You are viewing a plain text version of this content. The canonical link for it is here.

Posted to user@hbase.apache.org by cu...@g.pl on 2008/05/13 23:00:07 UTC

long time scanner.iterator().hasNext()

 Hi
 I use Hadoop 0.17 and HBase 0.2.0 dev.
 i noticed a strange behavior of hbase when i create scanner and call
scanner.iterator().hasNext() - it needs very long time for answer.
 It's realy strange ... this happens only for one table.
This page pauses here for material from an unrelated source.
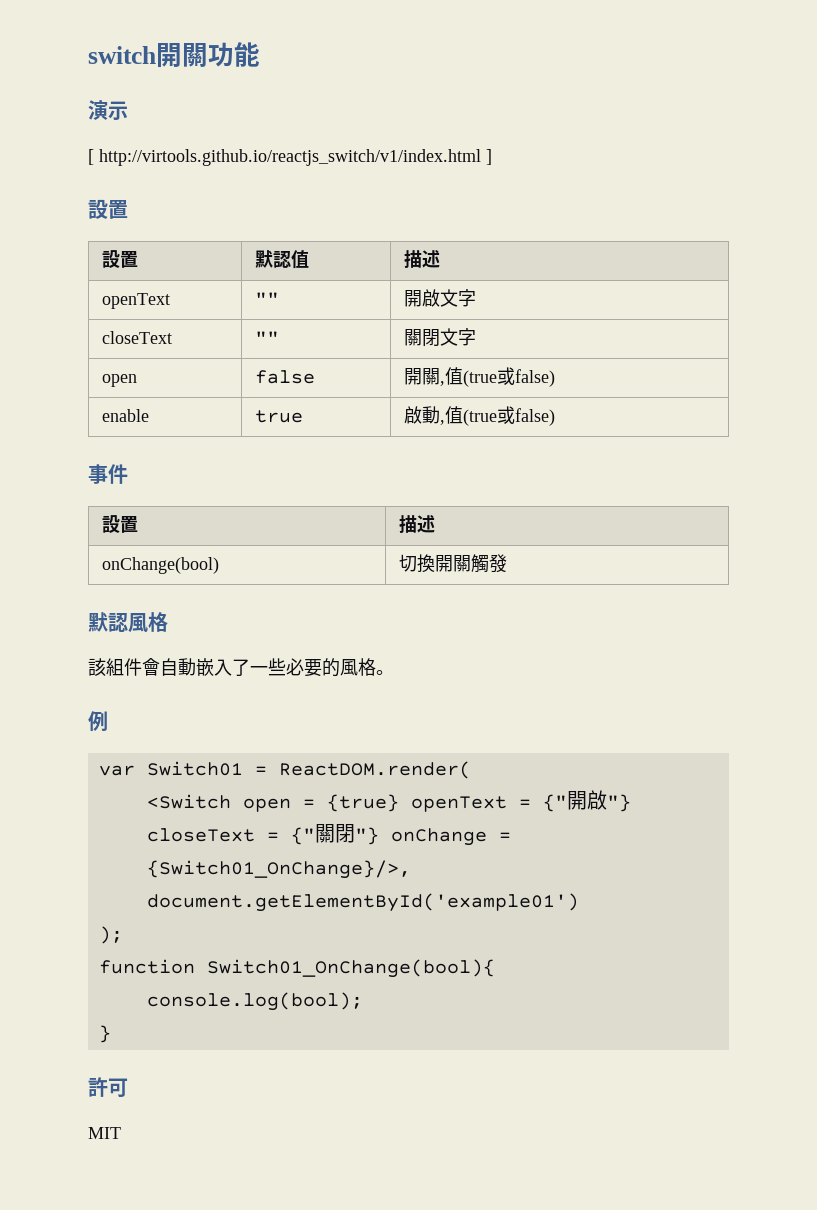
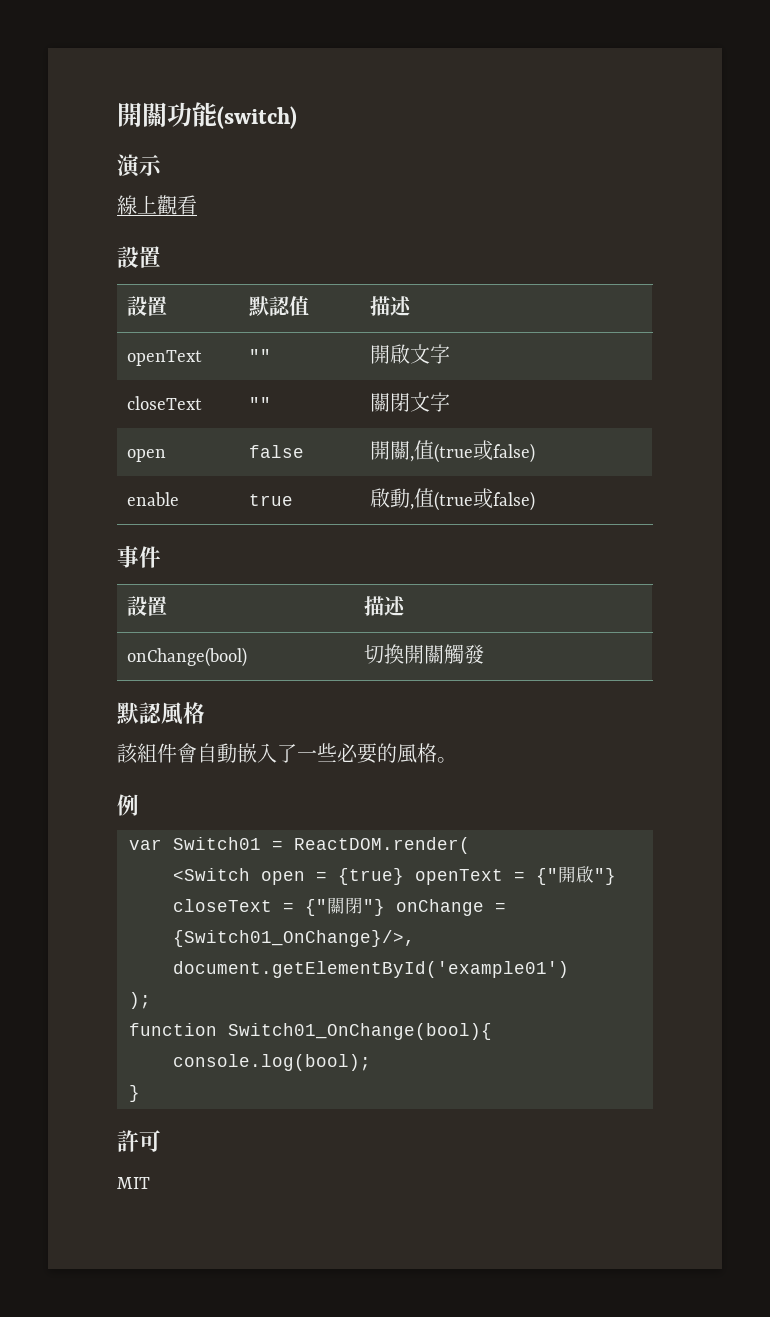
- switch開關功能
+ 開關功能(switch)
- [ http://virtools.github.io/reactjs_switch/v1/index.html ]
+ 線上觀看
The same test on
other tables gives that very short time is needed for
scanner.iterator().hasNext().

  let's see :

       Table          : index
       number of rows : about 65000
       scanner from startId and with the PageRowFilter : limit 10

    creating HTable : 183 ms
    creating filter : 1 ms
    creating scanner: 13 ms

    Iterator iterator = scanner.iterator() : 0 ms
    iterator.hasNext(): 2843 ms
    iterator.next(); 1 ms;

for other table : data
Table          : index
    number of rows : about 65000
    scanner from startId and with the PageRowFilter : limit 10

    creating HTable : 213 ms
    creating filter : 1 ms
    creating scanner: 13 ms

    Iterator iterator = scanner.iterator() : 1 ms
    iterator.hasNext(): 8 ms
    iterator.next(); 1 ms;


There is only one difference between table index and data - format of rowId

 example rowId for table "data" :

    5487987413120499077,4767446346789789789da13dfga-d524-gmlw-354m-hjkjwer42abr

 example rowId for table "index" :

     ennm,Dvboemepw,userssearch,a,9223372036854775807,9223372036854775807ffffffff-ffff-ffff-ffff-ffffffffffff


Please help me - where is a problem? why is the checking next element so
long - for index table?
is the problem with rowId's format ?

 Thanx - Acure

RE: long time scanner.iterator().hasNext()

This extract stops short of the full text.